Just wanted to post a quick update and let everyone know that Dan and I are currently waiting for the surgeons to remove that cannulas that are keeping Nathan on ECMO! He had a trial that lasted in excess of four hours, and all went much more smoothly than yesterday's trial did. This is a great step in the right direction, but we ask for you to continue to pray for Nathan as the hard work for him is really just beginning. His heart now will have to function without any backup support. Thank you so much for your prayers, we will keep you posted.
Dan and Sarah
Monday, February 9, 2009
Nathan had kind of a rough night last night that lasted into this morning. He began having issues regulating his blood pressure and an issue with a slight arrythmia. When Dan and I arrived this morning, there were 10 or so doctors and nurses around Nathan's bedside watching all of his monitors very closely. The decision was made to open the patch covering his heart and try to evacuate some of the blood and fluids that could possibly be compressing his heart and negatively affecting his blood pressure.
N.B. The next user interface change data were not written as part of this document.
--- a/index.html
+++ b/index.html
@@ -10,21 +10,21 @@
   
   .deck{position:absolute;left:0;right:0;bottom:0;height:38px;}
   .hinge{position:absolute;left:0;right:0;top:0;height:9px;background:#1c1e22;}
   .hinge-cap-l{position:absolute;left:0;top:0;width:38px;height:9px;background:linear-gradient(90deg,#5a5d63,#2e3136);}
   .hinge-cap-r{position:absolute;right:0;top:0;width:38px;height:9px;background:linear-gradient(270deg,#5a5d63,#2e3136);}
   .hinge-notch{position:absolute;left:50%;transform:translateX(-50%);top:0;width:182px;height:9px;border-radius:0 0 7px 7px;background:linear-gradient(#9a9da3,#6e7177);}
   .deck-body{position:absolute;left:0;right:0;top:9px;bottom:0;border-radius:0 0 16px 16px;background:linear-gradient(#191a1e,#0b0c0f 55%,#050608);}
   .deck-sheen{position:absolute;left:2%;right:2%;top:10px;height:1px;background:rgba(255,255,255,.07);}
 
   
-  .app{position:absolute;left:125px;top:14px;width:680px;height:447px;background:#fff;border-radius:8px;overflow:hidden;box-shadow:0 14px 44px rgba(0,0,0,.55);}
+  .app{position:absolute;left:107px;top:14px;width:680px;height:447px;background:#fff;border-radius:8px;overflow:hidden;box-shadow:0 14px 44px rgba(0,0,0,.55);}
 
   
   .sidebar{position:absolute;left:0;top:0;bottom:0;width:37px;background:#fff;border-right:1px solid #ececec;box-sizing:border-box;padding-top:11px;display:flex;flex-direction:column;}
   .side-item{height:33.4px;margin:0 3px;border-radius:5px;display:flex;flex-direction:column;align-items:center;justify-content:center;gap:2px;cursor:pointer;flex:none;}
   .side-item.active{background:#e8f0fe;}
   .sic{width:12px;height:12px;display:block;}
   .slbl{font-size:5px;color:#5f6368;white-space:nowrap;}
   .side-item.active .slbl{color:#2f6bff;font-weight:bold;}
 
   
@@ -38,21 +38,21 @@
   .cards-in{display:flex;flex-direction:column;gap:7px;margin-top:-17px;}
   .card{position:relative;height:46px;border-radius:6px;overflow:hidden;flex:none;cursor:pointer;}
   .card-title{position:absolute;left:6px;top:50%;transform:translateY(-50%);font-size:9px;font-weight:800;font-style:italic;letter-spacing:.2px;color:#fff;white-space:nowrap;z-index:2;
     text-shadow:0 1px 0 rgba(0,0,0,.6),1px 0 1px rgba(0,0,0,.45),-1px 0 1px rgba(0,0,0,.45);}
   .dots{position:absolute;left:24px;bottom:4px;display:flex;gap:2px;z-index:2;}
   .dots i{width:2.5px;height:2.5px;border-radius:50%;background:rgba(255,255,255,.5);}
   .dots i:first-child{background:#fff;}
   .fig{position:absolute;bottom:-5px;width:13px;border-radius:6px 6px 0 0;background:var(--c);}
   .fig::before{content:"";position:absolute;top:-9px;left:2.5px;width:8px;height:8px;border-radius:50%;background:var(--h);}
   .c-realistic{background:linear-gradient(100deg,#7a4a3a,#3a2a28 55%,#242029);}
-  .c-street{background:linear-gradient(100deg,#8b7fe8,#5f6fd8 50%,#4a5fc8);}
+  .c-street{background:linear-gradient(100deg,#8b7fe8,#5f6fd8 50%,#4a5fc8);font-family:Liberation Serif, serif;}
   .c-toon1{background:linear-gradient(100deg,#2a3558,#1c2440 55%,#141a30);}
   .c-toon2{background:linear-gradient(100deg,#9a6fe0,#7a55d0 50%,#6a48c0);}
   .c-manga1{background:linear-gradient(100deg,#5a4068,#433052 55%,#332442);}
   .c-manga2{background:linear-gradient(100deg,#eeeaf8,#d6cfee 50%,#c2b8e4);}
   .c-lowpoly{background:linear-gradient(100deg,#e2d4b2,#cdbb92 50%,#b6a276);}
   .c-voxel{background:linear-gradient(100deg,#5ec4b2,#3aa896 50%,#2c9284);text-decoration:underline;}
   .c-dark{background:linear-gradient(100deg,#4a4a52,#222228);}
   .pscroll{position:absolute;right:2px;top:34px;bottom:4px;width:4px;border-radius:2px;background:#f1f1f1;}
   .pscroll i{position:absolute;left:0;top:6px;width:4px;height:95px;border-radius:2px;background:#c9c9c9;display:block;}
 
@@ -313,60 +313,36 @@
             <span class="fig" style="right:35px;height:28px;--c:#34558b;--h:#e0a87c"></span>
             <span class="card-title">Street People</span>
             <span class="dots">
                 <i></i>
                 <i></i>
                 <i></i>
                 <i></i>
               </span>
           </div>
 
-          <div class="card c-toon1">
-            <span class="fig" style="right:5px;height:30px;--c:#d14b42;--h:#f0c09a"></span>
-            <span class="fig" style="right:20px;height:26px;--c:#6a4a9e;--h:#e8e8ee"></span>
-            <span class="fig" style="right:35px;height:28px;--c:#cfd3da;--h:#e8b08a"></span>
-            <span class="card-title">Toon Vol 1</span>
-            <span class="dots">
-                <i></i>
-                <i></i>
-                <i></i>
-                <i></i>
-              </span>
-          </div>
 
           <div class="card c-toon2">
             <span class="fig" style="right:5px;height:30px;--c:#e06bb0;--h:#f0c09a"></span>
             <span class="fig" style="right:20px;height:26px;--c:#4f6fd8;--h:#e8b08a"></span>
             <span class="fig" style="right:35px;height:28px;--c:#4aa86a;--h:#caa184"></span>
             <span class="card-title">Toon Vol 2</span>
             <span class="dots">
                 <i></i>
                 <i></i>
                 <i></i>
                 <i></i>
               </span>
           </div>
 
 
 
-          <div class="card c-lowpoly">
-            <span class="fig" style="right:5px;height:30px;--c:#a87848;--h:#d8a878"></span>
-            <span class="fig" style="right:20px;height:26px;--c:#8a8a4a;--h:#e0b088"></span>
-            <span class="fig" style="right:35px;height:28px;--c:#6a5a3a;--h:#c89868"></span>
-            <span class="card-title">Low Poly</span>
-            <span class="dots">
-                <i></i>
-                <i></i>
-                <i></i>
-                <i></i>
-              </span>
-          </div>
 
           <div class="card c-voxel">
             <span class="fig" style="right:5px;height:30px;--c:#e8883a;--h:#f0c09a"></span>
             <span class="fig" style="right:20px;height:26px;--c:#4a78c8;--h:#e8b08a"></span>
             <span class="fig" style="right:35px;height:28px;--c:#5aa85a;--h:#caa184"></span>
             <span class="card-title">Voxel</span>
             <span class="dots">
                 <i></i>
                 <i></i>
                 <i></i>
This procedure brings a risk of infection and blood clots, but the surgeon felt that it was the best course of action. Please pray that this allows Nathan's blood pressure to regulate itself and his condition begins to improve. He has to stabilize before the doctors can being to trial him off ECMO, which needs to happen before his kidneys sustain any more damage. He is very critical and we need your prayers. Thanks for taking the time to pray for Nathan. We will update as soon as we can.
Sarah and Dan
The hardest part of all of this has been the telling, and then the "untelling". I know several have said, "You will never be able to wait to tell until 13 weeks next time!" but I will be able to, and that is what we will do. This has just been too hard. I thought that waiting to tell was giving into my fear, but I am realizing that it is also a self-protection mechanism.
My mom is coming over today to help us do some major fixing up on our house. I haven't heard about Nathan today, but if I do, I will let you know.
Otherwise, I am laying low for awhile. I need to.
Friday, February 6, 2009
Nathan is still on the ECMO machine to take the burden off of his heart and give it time to rest and heal following his surgery. Right now he is holding steady, and his color is much better than it was yesterday. He is still critically ill, and we are taking things hour by hour.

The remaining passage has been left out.